I think this is why I (like David Friedman) find Kipling much more moving. The rhyme and rhythm of his poems form a sort of powerful wave, that carries you where he wanted you to go. Kipling doesn’t throw his skills in your face, he just uses them so gracefully that you don’t even realize he’s doing it.
@adequ8 –
My apologies, I thought I had already answered this but apparently not.
(SSC has a high level of civility, which I do not reach as often as I would like. Thank you for the encouragement to continue to strive to do better.)
That poem does very little for me – in terms of emotional impact, it conveys nothing to me that I have not gotten already from Frost, Archibald MacLeish, and translations of original Japanese verse. As a form of expressing that impact, I find it inferior due to the possibility of confusion in the reader.
I also don’t think it’s typical of most of ee cumming’s work – it’s more evocative/nature-centric and with far less social commentary than other works I’ve been exposed to.
For several different Cummings poems that I enjoyed:
“She Being Brand New” (Erotic poetry based on an analogy to driving a new car)
“Pity this Busy Monster Manunkind”
“It may not always be so, and if …”
(First line–I don’t remember the title)
Love poetry on the subject of his love leaving him for another.
This may sound counter-intuitive, but try reading more slowly. Way more slowly. 40 pages/hour is a good pace for pop science. When it comes to literary fiction I feel that you’re missing a big part of what makes it worthwhile by sprinting through it. Try doing a bit of close reading, especially of the most important passages.
Also, try going for something a bit more recent. The Quixote was written 400 years ago, people wrote in a very different style back then. How about some DeLillo?
I would second the recommendation to read slowly. Giant novels are not always the best place to start for this. Shakespeare might be better both because the poetry of it is much more densely packed, and because the plays are much shorter than War and Peace.

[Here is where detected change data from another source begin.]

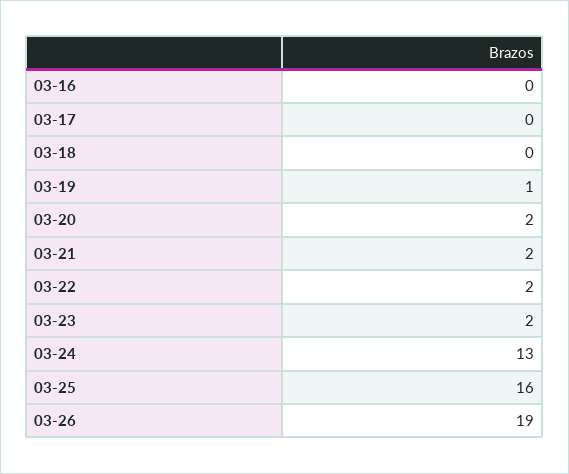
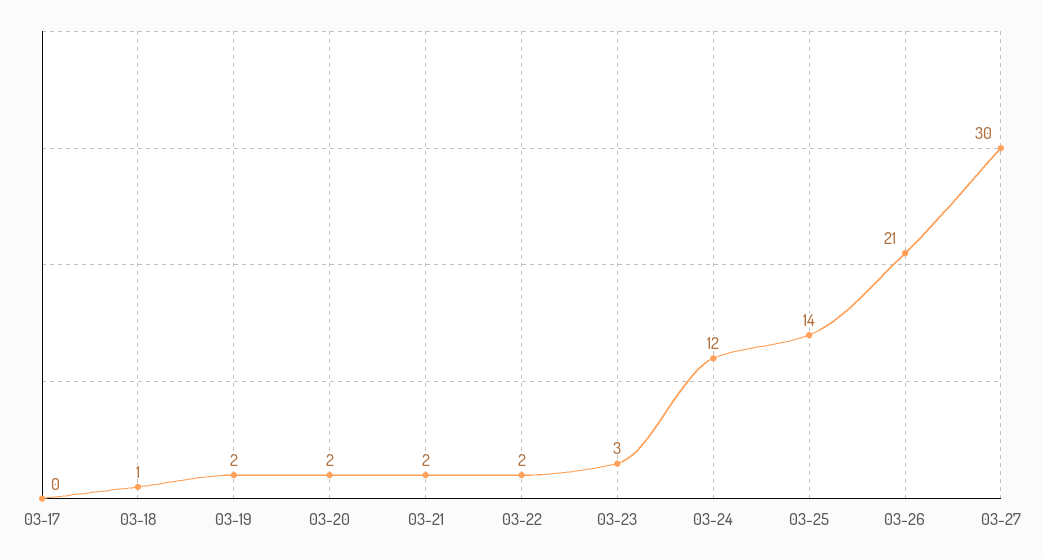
03-16: 0 -> none
03-18: 0 -> 1
03-19: 1 -> 2
03-23: 2 -> 3
03-24: 13 -> 12
03-25: 16 -> 14
03-26: 19 -> 21
03-27: none -> 30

I would say that in terms of “getting it,” it may be good, while you’re reading slowly, to focus more on the form of what’s being said, rather than the content.
To paraphrase Deiseach’s comment of a month ago:
https://slatestarcodex.com/2015/12/10/list-of-passages-i-highlighted-in-my-copy-of-hive-mind/#comment-280774
“Not poppy nor mandragora
Nor all the drowsy syrups of the world,
Shall ever medicine thee to that sweet sleep
Which thou owedst yesterday”
is not the same as
“No drugs or sleeping pills will ever give you the restful sleep that you had last night.”
They technically mean the same thing, but the latter loses all the musicality, resonance, etc.
To put it another way, what is the point of painting, now that we’ve got photography?
I agree, those are not the same. For instance, I understood what the hell the second sentence was trying to say.
Try reading the original aloud. Pay attention to the assonance and the sibilants: the ‘hissing’ effect they evoke, which should make you think of a snake, which should colour your perception of the speaker (Iago) and his good intentions and reliability.
Shakespeare was meant to be performed (that’s not to say you can’t get the enjoyment as well as from reading). Language is very important, both spoken as well as written, here.
I’m prejudiced here: back when I was fifteen and got my hands on a modern English version of “Hamlet” (one of the school texts where all the old spelling is tidied up and you get neat footnotes explaining references) and decided I should give this Shakespeare bloke a try, even if it was Poetry and everyone knows Poetry is Difficult, Dull and Obscure.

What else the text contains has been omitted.